Donors can pledge any amount, and the nuns continue to pray for anyone who asks, whether or not they pay.
|"As long as donors don't mistakenly assume they are buying the grace of God or that God's favor is for sale, the program could be beneficial for everyone."|
Adopt-a-Sister is part of a $3.7 million fund-raising effort that the 130-member Sisters of St. Francis have launched to help pay for the $12 million St. Mary of the Angels Mother house they moved into six months ago. The site houses the order's administrative offices, housing for active sisters, and assisted living and skilled nursing space for elderly and infirm nuns.
Praying for others is nothing new to the nuns, who for generations have honored requests for intentions and accepted donations. The Adopt-a-Sister program links the practices.
"Throughout our history, we have been women of prayer. We've had people calling in or stopping in to say 'Please pray for my daughter who's having surgery, my son who's looking for employment,' whatever," said Sister Bea Leising. "This is a continuation of that."
While the Williamsville order came up with the idea during a brainstorming session, the program is similar to one started several years ago by the Salesian Sisters of North Haledon, N.J., who have raised more than $1 million toward a new retirement home. A few other orders have similar programs, the Williamsville sisters said.
"As long as donors don't mistakenly assume they are buying the grace of God or that God's favor is for sale, the program could be beneficial for everyone," said the Rev. Richard Neuhaus, a Catholic priest and editor of "First Things," a magazine about religion in public life.
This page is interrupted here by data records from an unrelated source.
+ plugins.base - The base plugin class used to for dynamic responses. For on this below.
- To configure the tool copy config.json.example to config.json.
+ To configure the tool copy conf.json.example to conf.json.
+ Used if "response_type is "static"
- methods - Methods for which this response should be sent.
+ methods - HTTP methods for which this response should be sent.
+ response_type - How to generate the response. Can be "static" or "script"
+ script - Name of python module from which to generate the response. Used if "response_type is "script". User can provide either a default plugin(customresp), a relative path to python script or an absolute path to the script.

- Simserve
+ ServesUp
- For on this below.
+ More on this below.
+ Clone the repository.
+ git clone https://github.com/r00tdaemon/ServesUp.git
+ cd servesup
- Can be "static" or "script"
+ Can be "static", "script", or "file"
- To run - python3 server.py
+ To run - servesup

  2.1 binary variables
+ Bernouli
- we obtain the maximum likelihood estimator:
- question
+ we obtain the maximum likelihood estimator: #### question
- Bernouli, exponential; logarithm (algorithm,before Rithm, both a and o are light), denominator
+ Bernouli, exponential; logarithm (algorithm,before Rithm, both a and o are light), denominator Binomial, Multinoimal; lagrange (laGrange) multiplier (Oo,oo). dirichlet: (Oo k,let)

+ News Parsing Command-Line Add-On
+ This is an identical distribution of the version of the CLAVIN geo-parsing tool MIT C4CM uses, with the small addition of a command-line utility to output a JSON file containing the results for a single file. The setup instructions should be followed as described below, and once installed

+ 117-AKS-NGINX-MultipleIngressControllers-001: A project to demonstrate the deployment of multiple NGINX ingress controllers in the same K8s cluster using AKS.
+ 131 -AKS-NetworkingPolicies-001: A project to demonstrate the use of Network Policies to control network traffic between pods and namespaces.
"Everybody in their life of prayer has some means of selection, if you will, that's inevitable," he said. "In this case, obviously they have a need, and they're saying, 'Help us build this new motherhouse and we'll do what we sisters do best, we'll pray for you.' It seems to me that's a win-win situation."
Sister Grace Marie, the first member of the order to be adopted, prays for Fink during her daily 11 a.m. visits to the Chapel of Adoration.
"All of my activities, I guess, maybe prohibit me from spending that many hours in prayer, so it's wonderful to have that," said Fink, a retired public affairs director at Buffalo State College who is on the board organizing the sisters' fund appeal. She donated $500 to adopt Sister Grace Marie.
Besides, she said, her adopted sister and others like her have spent hours a day for decades in prayer. "We figure they have a system, and it's probably working so I hope it works for me," she said.
But the relationship goes beyond prayer, she said. "There's a spiritual bonding where Grace Marie and I can sit and talk, and she can give me a spiritual book to go read and things like that." Fink said. "So there are other dimensions to it."
The relationships can be as personal as the donors wish.
"I'd like them to be praying for my children, and I want to share that with them," Leising said.
Those adopting a sister are sent a picture of her with her address, phone number, birthday, and a profile. Donors may choose a sister or have one assigned. While any sister can be adopted, the program is geared toward the older members of the order, who have more time to devote to prayer. There is no limit to the number of times a sister can be adopted.
The nuns received about 20 inquiries in the first days of the campaign.
"There seems to be a desire on the part of the public for this type of program," Nacreiner said.
Added Leising, "One woman said 'This is good. Now I can have someone besides myself praying for me.'"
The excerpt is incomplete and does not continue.